ABOUT THIS TASK —
Your answer must be a single number: how many lines in the records below contain the word "subtotal".

[Revision tracking records]

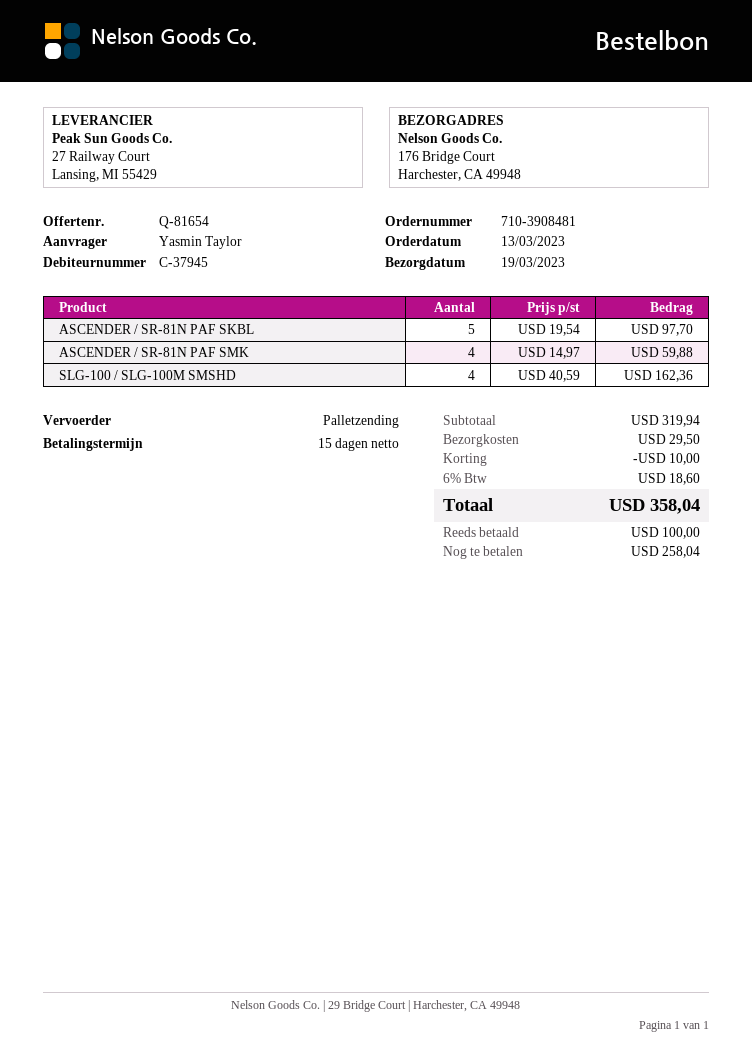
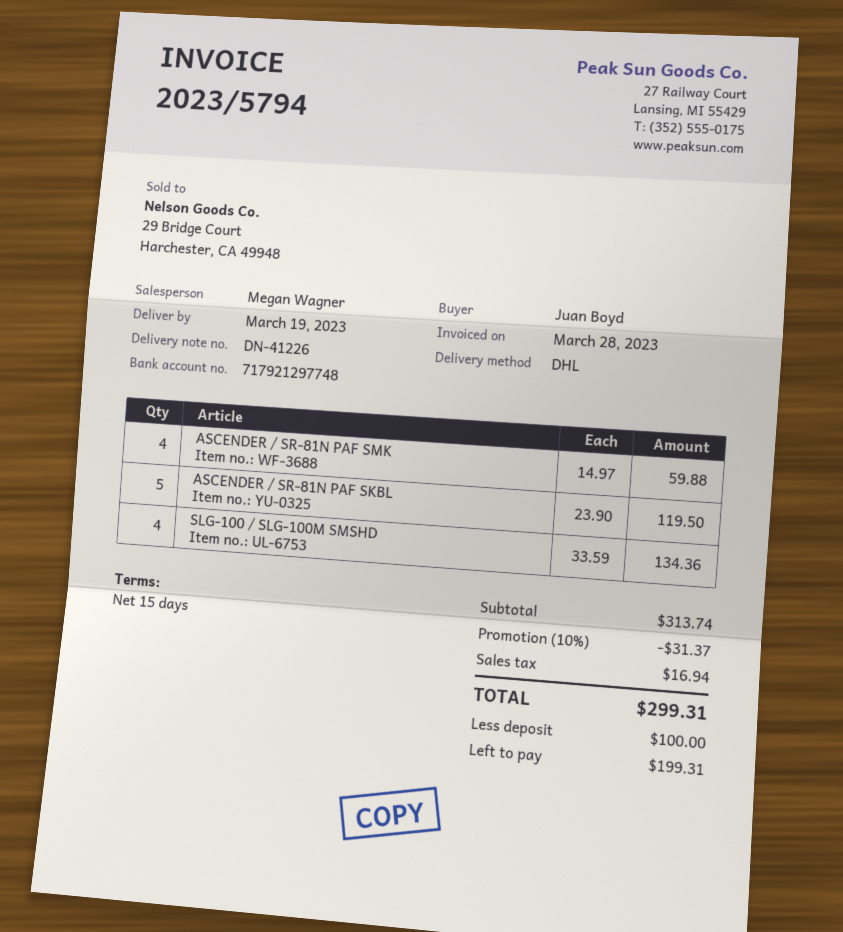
ordered by: Yasmin Taylor -> Juan Boyd
shipping method: pallet freight -> DHL
ASCENDER / SR-81N PAF SKBL: 5 x 19.54 = 97.70 -> 5 x 23.90 = 119.50
SLG-100 / SLG-100M SMSHD: 4 x 40.59 = 162.36 -> 4 x 33.59 = 134.36
subtotal: 319.94 -> 313.74
discount: 10.00 -> 31.37
shipping: 29.50 -> none
tax: 18.60 -> 16.94
total: 358.04 -> 299.31
balance: 258.04 -> 199.31

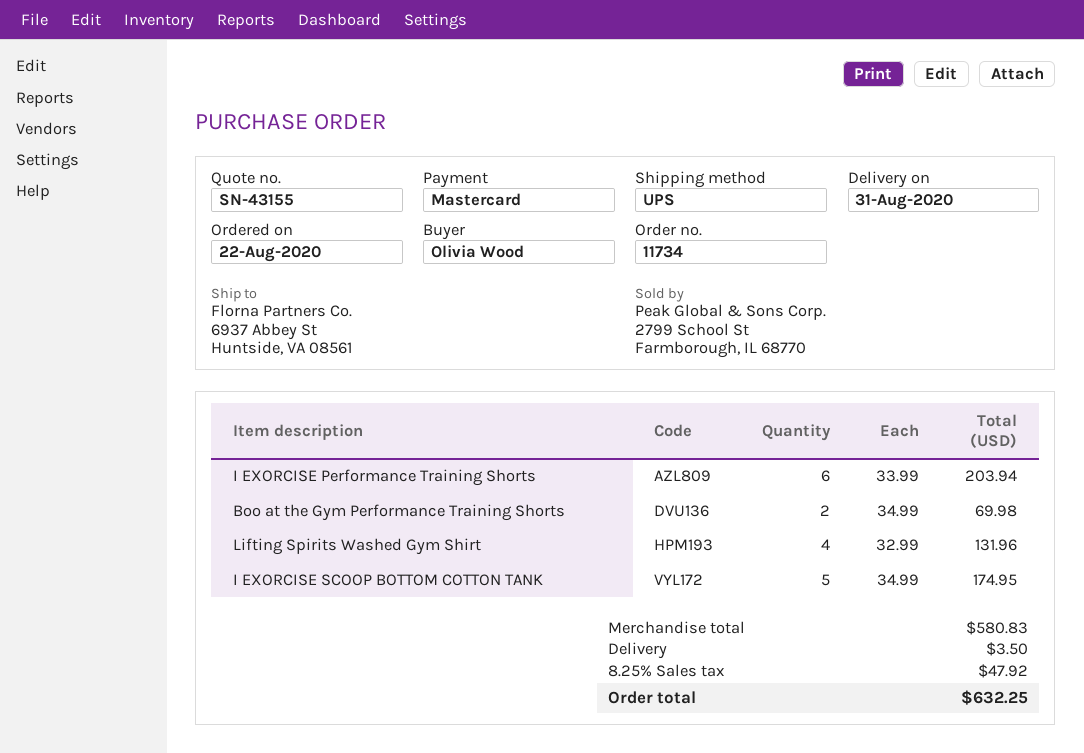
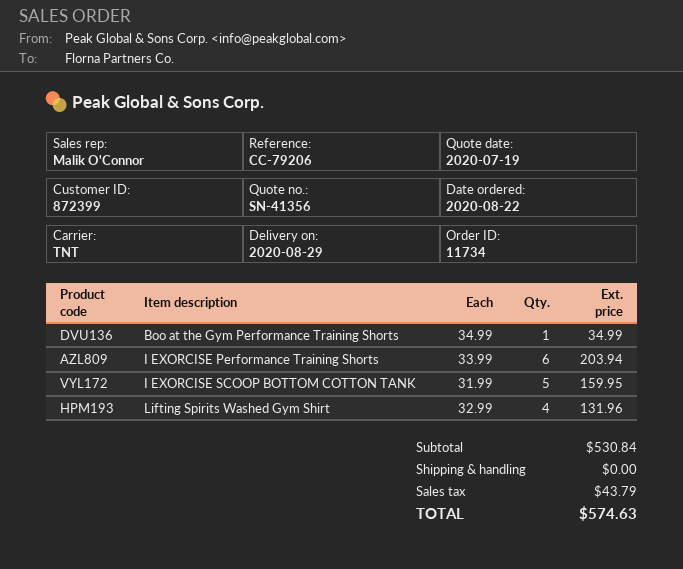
quote number: SN-43155 -> SN-41356
delivery date: 2020-08-31 -> 2020-08-29
shipping method: UPS -> TNT
Boo at the Gym Performance Training Shorts: 2 x 34.99 = 69.98 -> 1 x 34.99 = 34.99
I EXORCISE SCOOP BOTTOM COTTON TANK: 5 x 34.99 = 174.95 -> 5 x 31.99 = 159.95
subtotal: 580.83 -> 530.84
shipping: 3.50 -> 0.00
tax: 47.92 -> 43.79
total: 632.25 -> 574.63

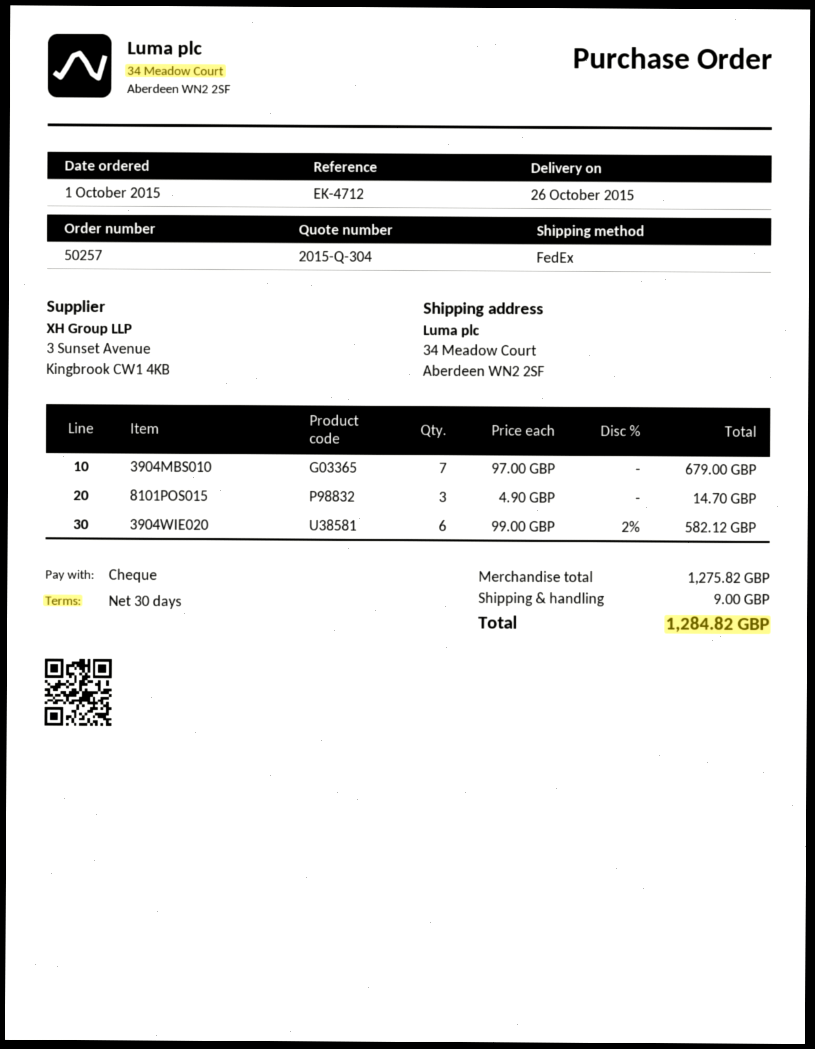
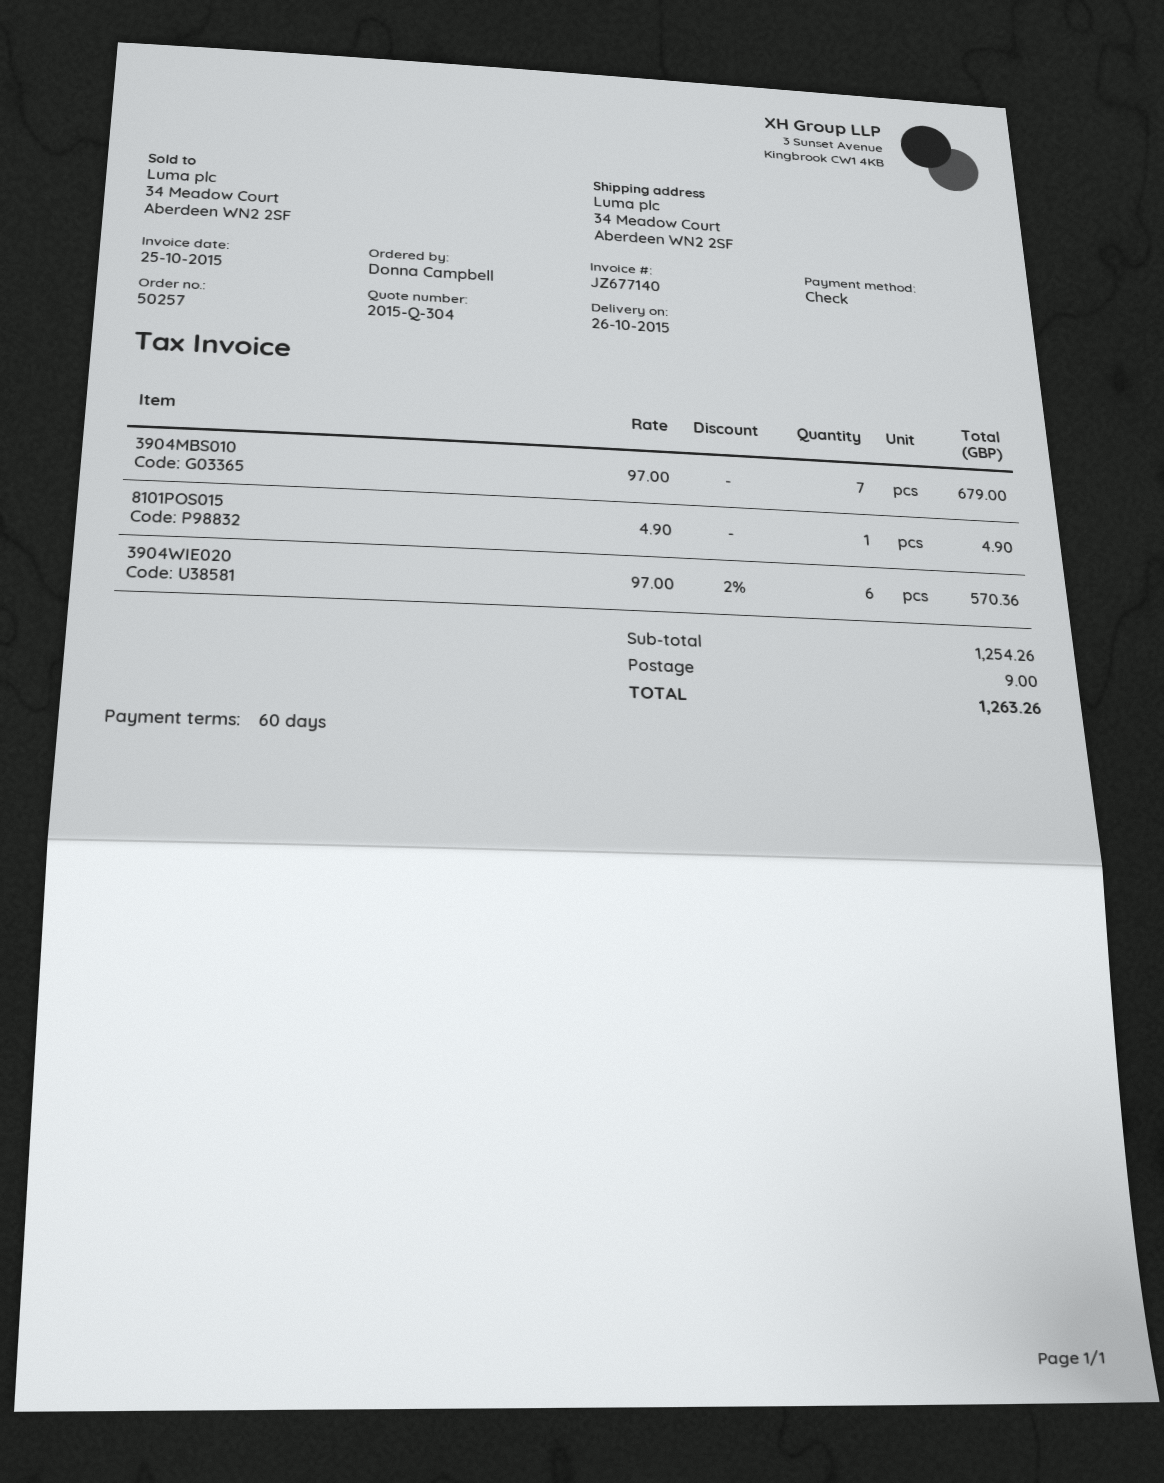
payment terms: 30 days -> 60 days
8101POS015: 3 x 4.90 = 14.70 -> 1 x 4.90 = 4.90
3904WIE020: 6 x 99.00 - 2% = 582.12 -> 6 x 97.00 - 2% = 570.36
subtotal: 1275.82 -> 1254.26
total: 1284.82 -> 1263.26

RESPONSE AREA —
3